On Tue, Jul 6, 2010 at 10:59 AM, Philip Jägenstedt <philipj at opera.com>wrote:

> On Tue, 06 Jul 2010 16:24:45 +0200, Marques Johansson <
> marques at displague.com> wrote:
> Some UAs request video without sending "Range: bytes 0-".  The server has
> no
>
>> way to negotiate that the UA (a) must use ranges to complete the request
>> or
>> that (b) the range requested is too large, retry will a smaller range.
>>
>
> The first request is tricky for the browser too. Having no idea of how big
> the resource is or what the bitrate is, there is no bounded request that
> makes sense, in my opinion. The downside is that for a conservative
> approach, the only solution is to abort the connection half way through,
> with the server having no idea when this will happen.
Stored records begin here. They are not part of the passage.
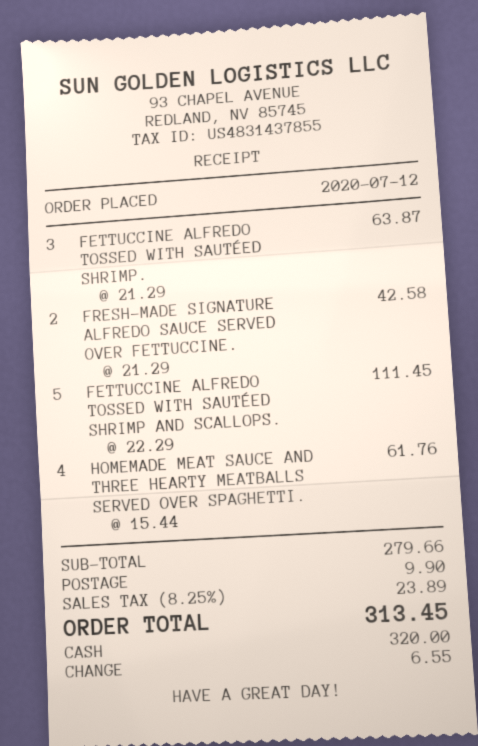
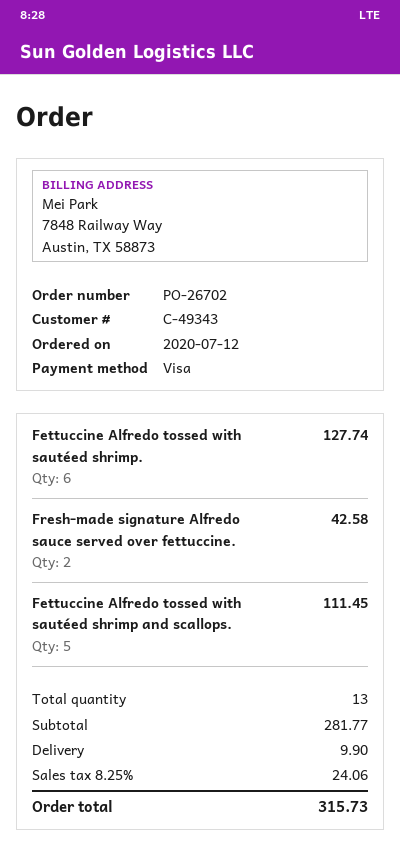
payment method: cash -> Visa
FETTUCCINE ALFREDO TOSSED WITH SAUTÉED SHRIMP.: 3 for 63.87 -> 6 for 127.74
HOMEMADE MEAT SAUCE AND THREE HEARTY MEATBALLS SERVED OVER SPAGHETTI.: 4 for 61.76 -> none
subtotal: 279.66 -> 281.77
tax: 8.25% = 23.89 -> 8.25% = 24.06
total: 313.45 -> 315.73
I haven't seen any
> negative effects of this in practice yet, but this thread has me thinking
> that it could be better. Handling a short reply gracefully would be a good
> start.


For webm files, Chrome requests 0-1024 and then some block near the end of
the file.  I assume that the meta data / time ranges are stored at these
locations.

As for bounded requests that make sense - I'm sure the server hosting the
content could suggest something ;-)

I've tried having the server disconnect a HTTP/1.1 200 response by doing a
php exit() before having sent the "Content-Length" specified number of
bytes.  Browsers did not attempt to pick up where the server left off.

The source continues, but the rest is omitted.